DeleteReplyForwardSpamMove...
Zimtsternchen
05-05-2006, 02:34 PM
An American businessman was at the pier of a small
coastal Mexican village when a small boat with just one fisherman docked.
Inside the small boat were several large yellowfin tuna. The American
complimented the Mexican on the quality of his fish and asked how long it took to catch them.
The Mexican replied, "Only a little while, senor."
The American then asked, "Why didn't you stay out
longer and catch more fish?"
The Mexican said he had enough to support his family's
immediate needs.
The American then asked, "But what do you do with the
rest of your time?"
The Mexican fisherman said, "I sleep late, fish a
little, play with my children, take siesta with my wife, Maria, stroll into
the village each evening where I sip wine and play guitar with my
amigos. I have a full and busy life, senor."
The American scoffed, "I am a Harvard MBA and could
help you. You should spend more time fishing and with the proceeds, buy a
bigger boat with the proceeds from the bigger boat you could buy several
boats, eventually you would have a fleet of fishing boats. Instead of
selling your catch to a middleman you would sell directly to the processor,
eventually opening your own cannery. You would control the product, processing and distribution. You would need to leave this small coastal fishing village and move to Mexico City, then LA and eventually NYC where you will run your expanding enterprise."
The Mexican fisherman asked, "But senor, how long will
this all take?"
To which the American replied, "15-20 years."
"But what then, senor?"
The American laughed and said, "That's the best part.
When the time is right you would announce an IPO and sell your company stock to the public and become very rich, you would make millions."
"Millions, senor? Then what?"
The American said, "Then you would retire. Move to a
small coastal fishing village where you would sleep late, fish a little,
play with your kids, take siesta with your wife, stroll to the village in the
evenings where you could sip wine and play your guitar with your amigos."
zahncrelnik
05-16-2006, 04:14 PM
Rumsfeld is reporting to the President and the Cabinet.
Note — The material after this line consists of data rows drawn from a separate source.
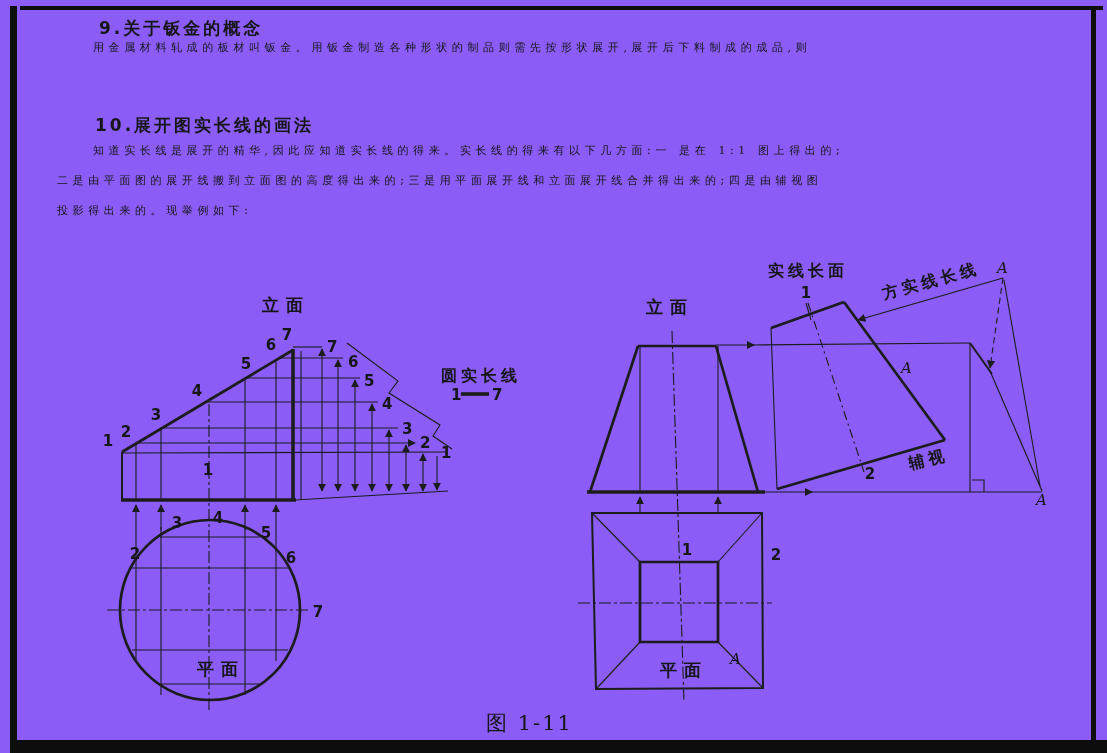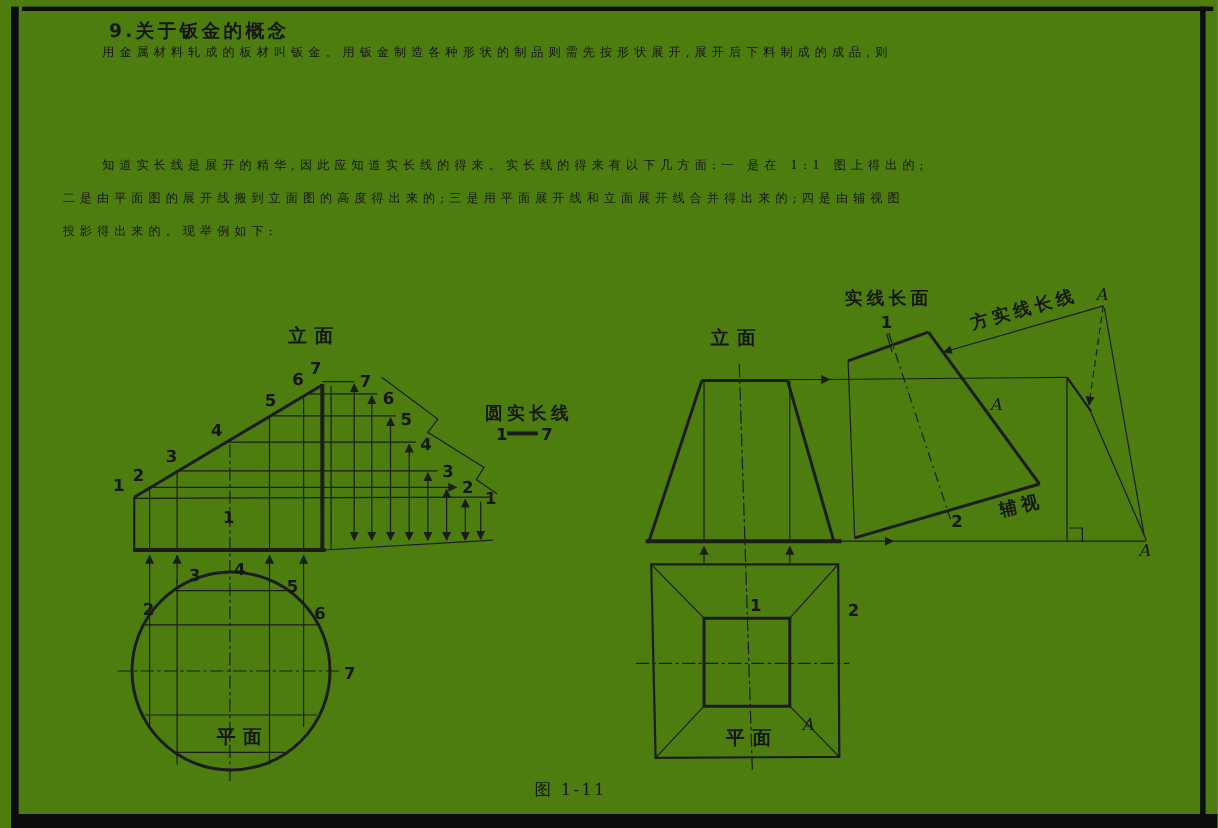"9.关于钣金的概念" .page { background: #4d7c0f -> #8b5cf6 }
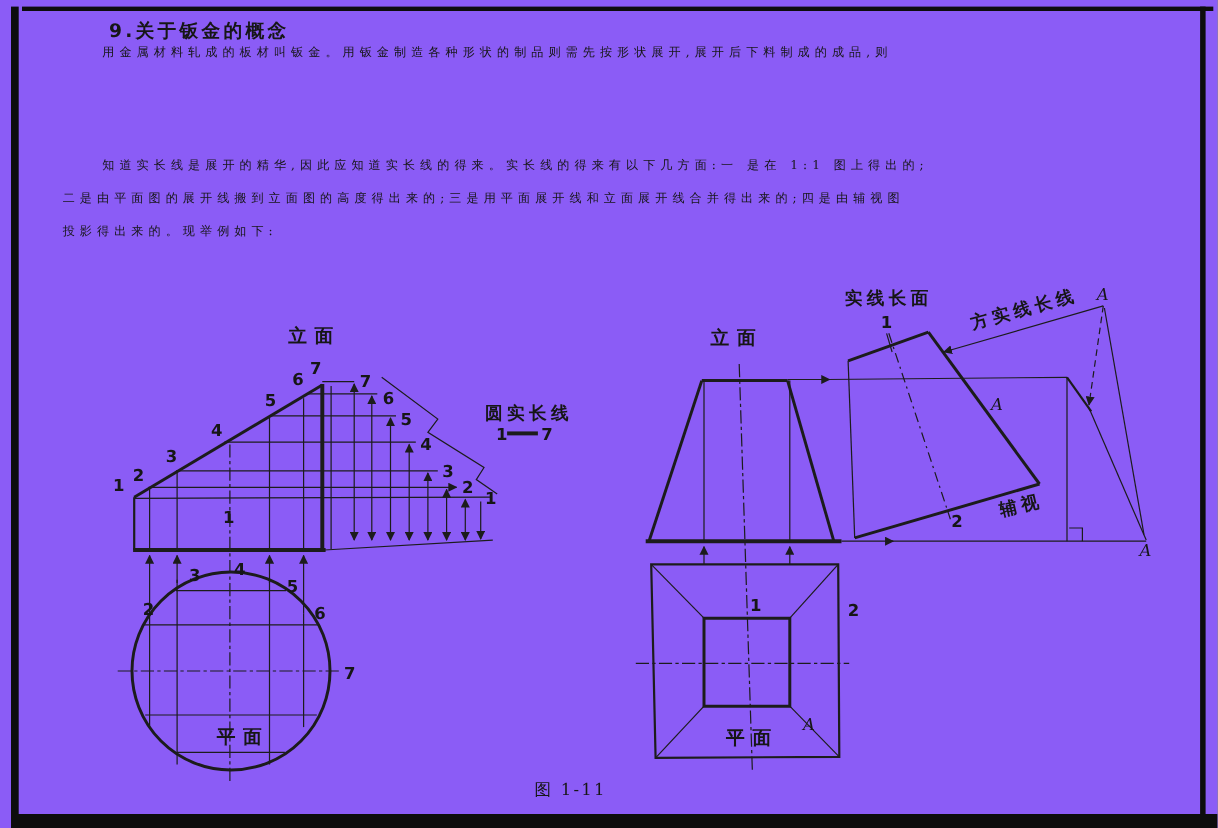"10.展开图实长线的画法" div.txt { html: none -> <div>10.展开图实长线的画法</div> }
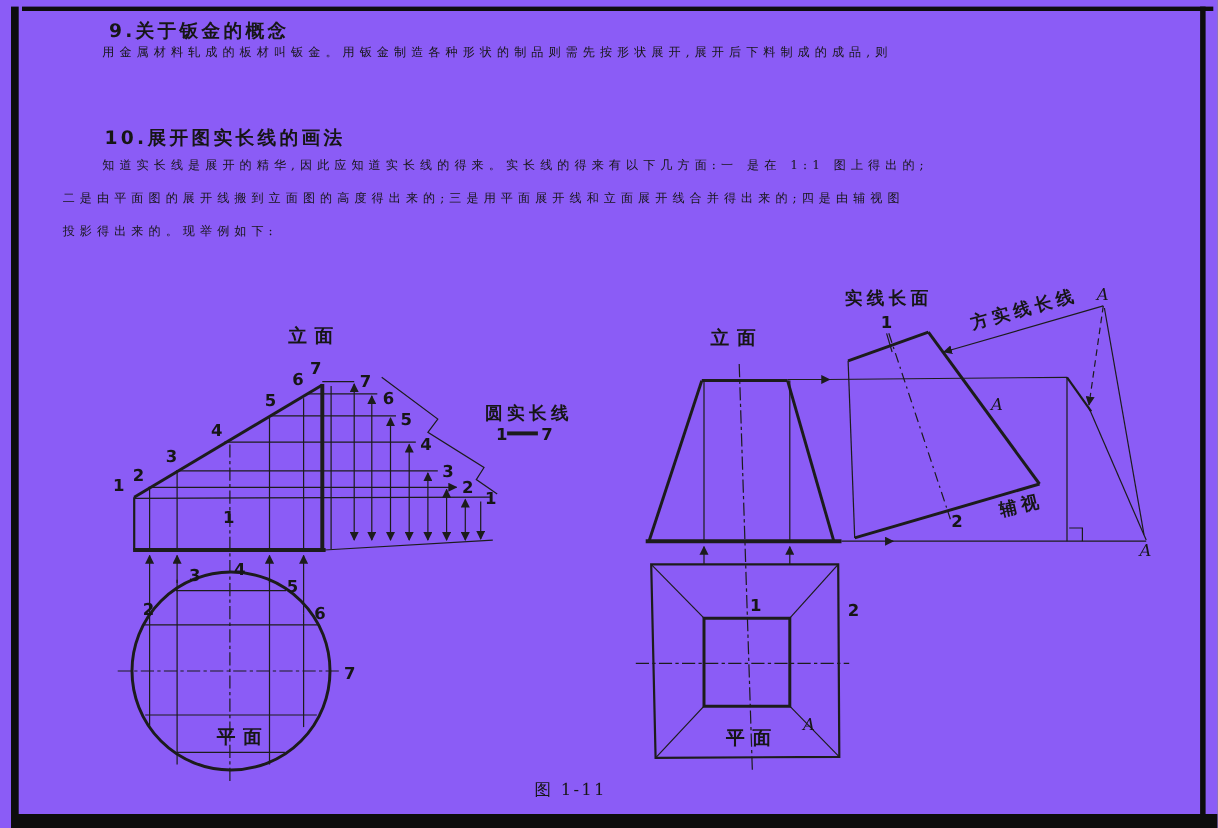"图 1-11" .cap { font-size: 15px -> 21px }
He says,
"Three Brazilian soldiers were killed today in Iraq."
The President says, "Oh, my God!" as he buries his head in his hands.
The entire Cabinet is stunned.
Then, Bush looks up and asks, "How many is a brazilian?"
kymom5613
05-16-2006, 06:09 PM
***some may find this offensive - please forgive me if I offend!!***
A 6 year old and a 4 year old are upstairs in their bedroom.
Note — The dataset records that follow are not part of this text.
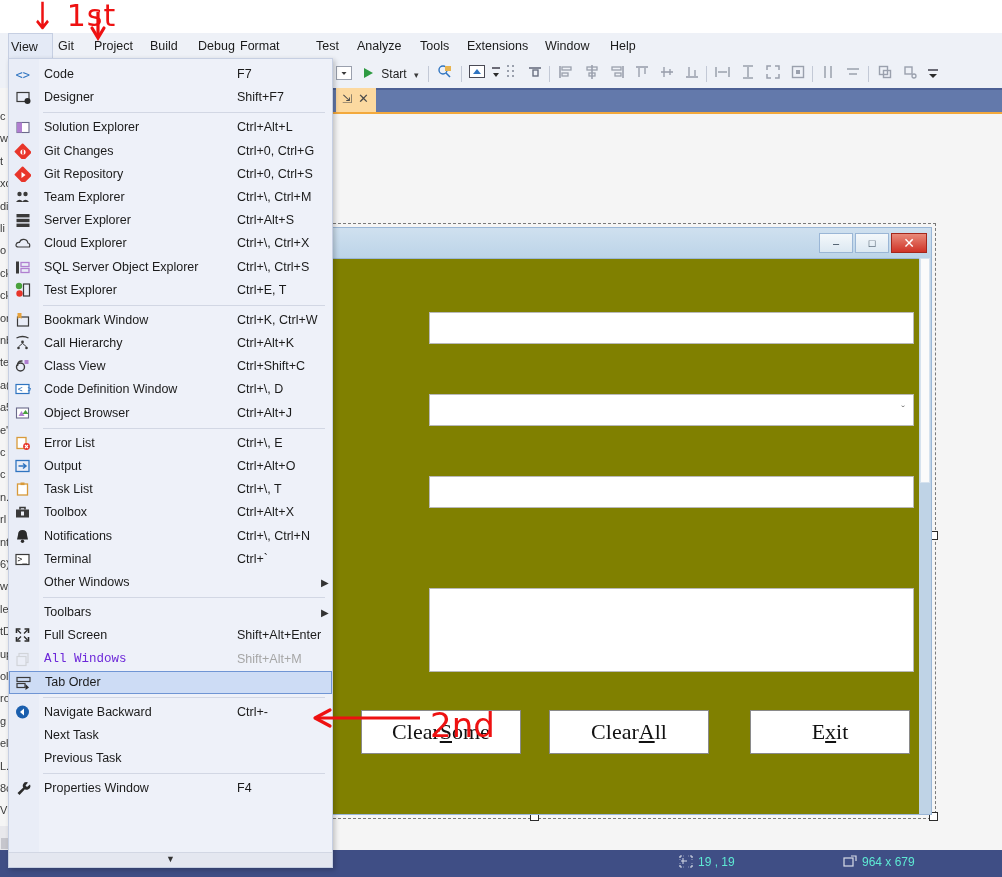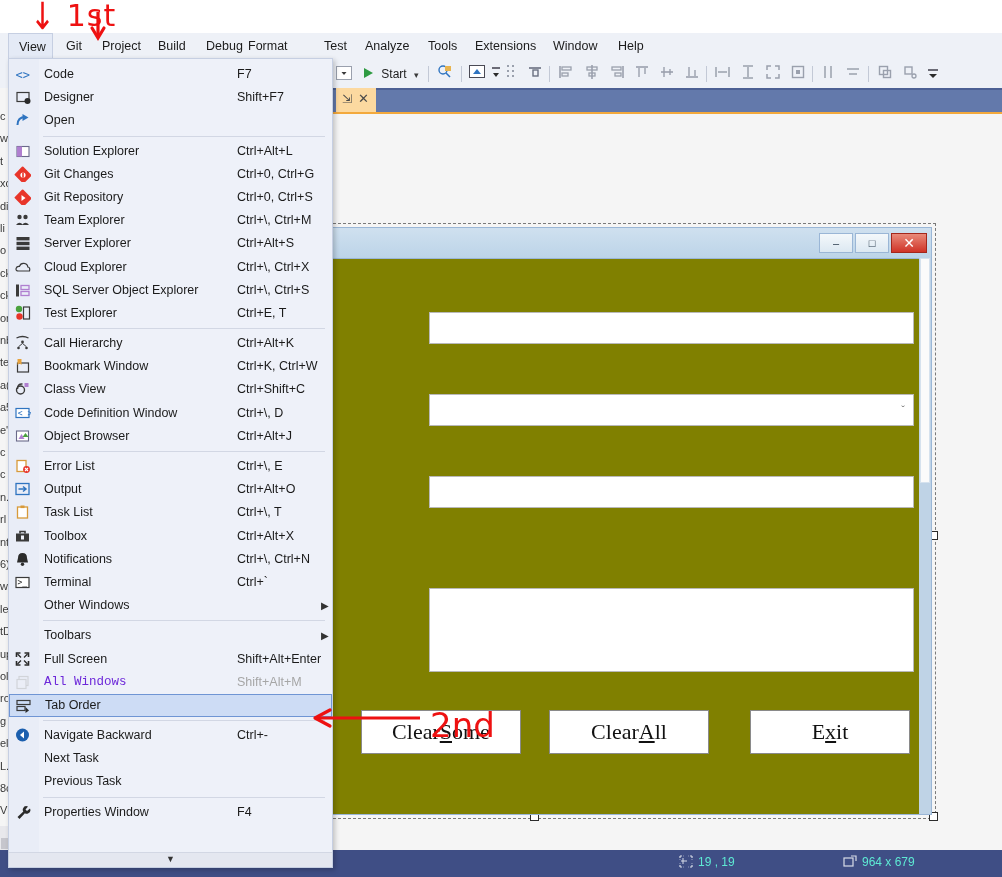"View" #menubar .mi { padding: 0 10px -> 0 2px }
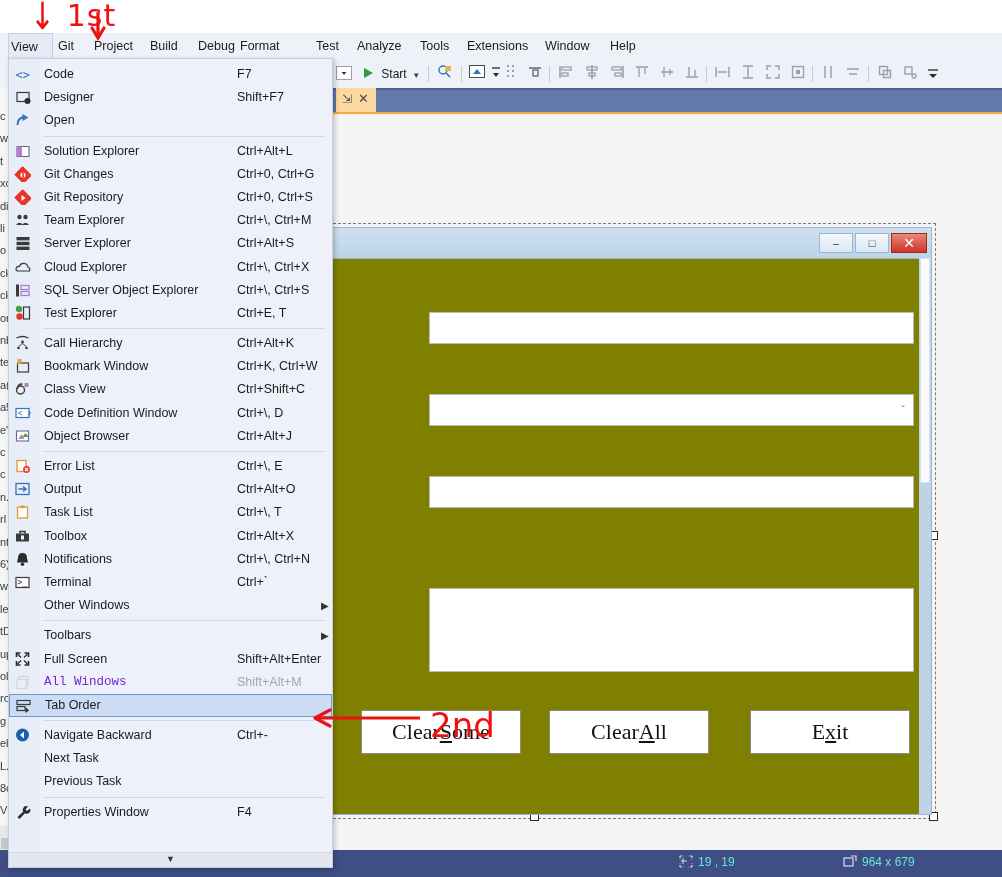"Open" div.mitem { html: <div> <span><svg> <path></path> <path></path> </svg></span> <span>Open</span> </div> -> none }
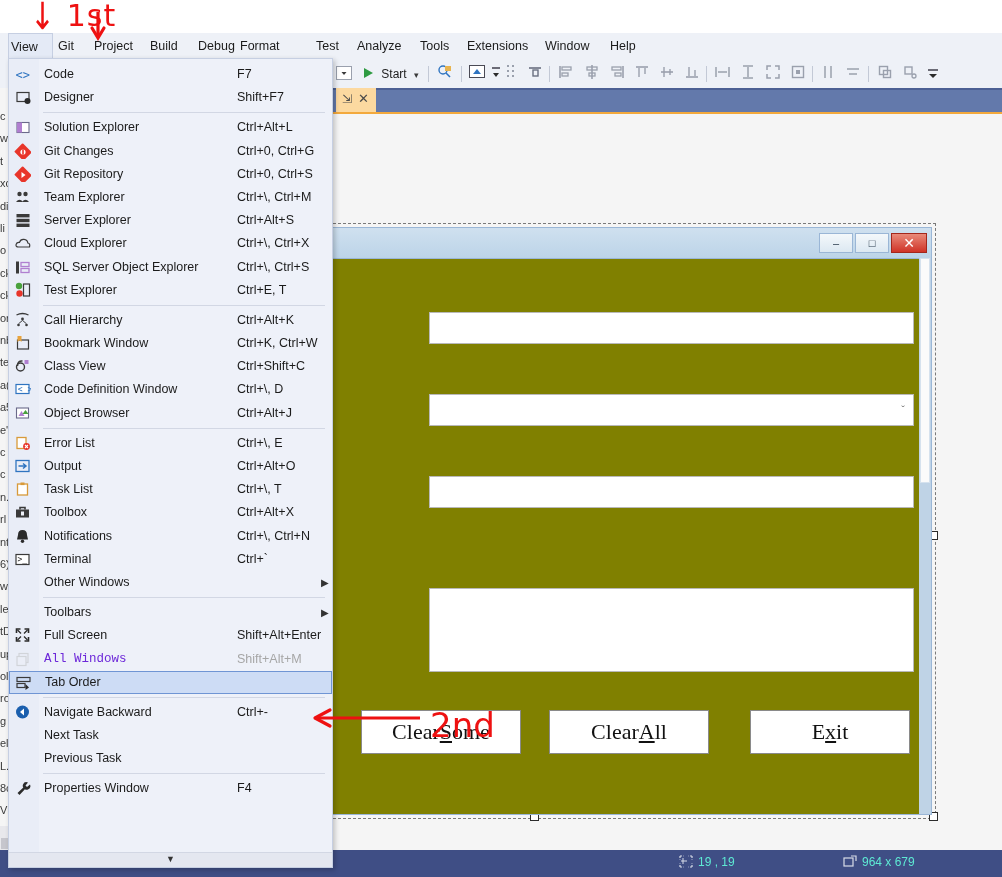"Call Hierarchy" div.mitem { order: before "Bookmark Window" -> after "Bookmark Window" }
"You know what?" says the 6 year old. "I think it's about time we
started cussing."
The 4 year old nods his head in approval. The 6 year old continues,
"When we go downstairs for breakfast, I'm gonna say something with
'hell' and you say something with 'ass'. The 4 year old agrees with
enthusiasm.
When their mother walks into the kitchen and asks the 6 year old what
he wants for breakfast, he replies,
"Aw, hell, Mom, I guess I'll have some Cheerios."
WHACK! He flies out of his chair, tumbles across the kitchen floor,
gets up, and runs upstairs crying his eyes out, with his mother in hot
pursuit, slapping his rear with every step.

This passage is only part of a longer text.